😳 Whoops, you did it again...

You slipped up and fell flat on your face

You KNOW that your ex thrives on any kind of attention from you.
You KNOW that you need to keep your side of the street clean.
You KNOW that your ex is gaslighting you.

Yet you still fell for it. You reacted to them and before you knew it, you were caught up in their drama.

OK, 💩 happens. You're not perfect. Forgive yourself and move forward. Don't wallow in your mistake.

So, what can you do better next time?

First, don't wait till the next time happens, because if you do, you’ll be totally unprepared and you’ll slip up again.

Here are some things you can do now to bounce back:

Remind yourself about your BIG WHY. It keeps you anchored in these situations.

🕵🏻‍♀️ Examine what worked before, or in similar situations.

⏱ Find a way to push the pause button before you react.

🙋🏻‍♀️ If you're going through a divorce or custody battle and your slipups come before a judge, be transparent about your mistake and own it.

Let’s talk about your BIG WHY

Consider these questions to help you define your "Big Why":

What are your core values?
Reflect on what truly matters to you.

Is it:
🗽 Your freedom?
🧘‍♀️ Your peace of mind?
👨‍👩‍👧‍👦 Your children's well-being?

Your core values are the bedrock of your "Big Why."

What does your future look like?
Visualize the life you want after you've fully moved on, with your ex out of the picture.

This vision can include
🏆 Your personal achievements.
💞 The type of relationships you want.
😊 The feelings that you want to experience.

Who are you doing this for?
It might be for
👶 Your children.
💪 Your own well-being.
🌟 The person you know you're capable of becoming.

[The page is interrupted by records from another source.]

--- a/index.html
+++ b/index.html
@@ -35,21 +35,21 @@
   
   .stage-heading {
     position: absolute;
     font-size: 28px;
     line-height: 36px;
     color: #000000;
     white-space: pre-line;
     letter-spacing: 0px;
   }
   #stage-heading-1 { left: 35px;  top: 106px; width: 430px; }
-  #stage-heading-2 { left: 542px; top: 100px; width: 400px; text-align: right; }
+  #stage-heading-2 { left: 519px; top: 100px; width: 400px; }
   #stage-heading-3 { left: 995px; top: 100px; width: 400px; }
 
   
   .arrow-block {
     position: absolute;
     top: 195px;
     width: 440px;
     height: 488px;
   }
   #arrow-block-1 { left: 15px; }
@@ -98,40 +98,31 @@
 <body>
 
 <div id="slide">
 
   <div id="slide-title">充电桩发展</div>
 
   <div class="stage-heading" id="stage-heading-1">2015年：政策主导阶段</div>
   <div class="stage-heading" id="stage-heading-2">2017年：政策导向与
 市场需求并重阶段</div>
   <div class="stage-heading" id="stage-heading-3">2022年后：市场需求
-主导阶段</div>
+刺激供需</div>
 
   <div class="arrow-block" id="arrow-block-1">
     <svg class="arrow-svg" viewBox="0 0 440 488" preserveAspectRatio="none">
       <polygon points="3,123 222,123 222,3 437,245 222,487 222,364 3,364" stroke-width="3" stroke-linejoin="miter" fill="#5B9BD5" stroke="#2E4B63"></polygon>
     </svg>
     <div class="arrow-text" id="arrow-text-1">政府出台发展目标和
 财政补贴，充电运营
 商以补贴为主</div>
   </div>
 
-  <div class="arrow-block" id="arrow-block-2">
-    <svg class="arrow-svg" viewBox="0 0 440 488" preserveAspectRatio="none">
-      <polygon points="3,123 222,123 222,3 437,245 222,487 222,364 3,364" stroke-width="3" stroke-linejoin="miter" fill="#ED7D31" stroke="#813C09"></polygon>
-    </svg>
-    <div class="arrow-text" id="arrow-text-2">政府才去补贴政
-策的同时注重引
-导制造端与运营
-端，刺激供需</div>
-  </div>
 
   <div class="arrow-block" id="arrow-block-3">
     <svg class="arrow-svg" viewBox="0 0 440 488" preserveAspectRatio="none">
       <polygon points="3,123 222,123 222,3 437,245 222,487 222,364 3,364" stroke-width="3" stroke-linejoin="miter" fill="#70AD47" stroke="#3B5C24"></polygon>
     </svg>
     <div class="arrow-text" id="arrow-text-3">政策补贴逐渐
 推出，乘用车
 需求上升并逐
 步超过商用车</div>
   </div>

Recognizing who benefits from your journey can be a powerful motivator.

Remember, your "Big Why" isn't just a thought. It's a commitment to yourself.

✍️ So, write it down.
👀 Keep it where you can see it.
🗣️ Say it out loud, over and over again.

One more thing about your BIG WHY:

Guess who’s not invited to the party?

No Way Not Today GIF by Global TV

Gif by globaltv on Giphy

Yes, your ex.

It's bad enough that this person is controlling your external life right now.

But if you let them take up space in your head and in your Big Why, you're giving them the power to control your internal life too. That's a no-go zone!

🔒 Your Big Why should be a fortress of your making, not a playground for your ex's influence.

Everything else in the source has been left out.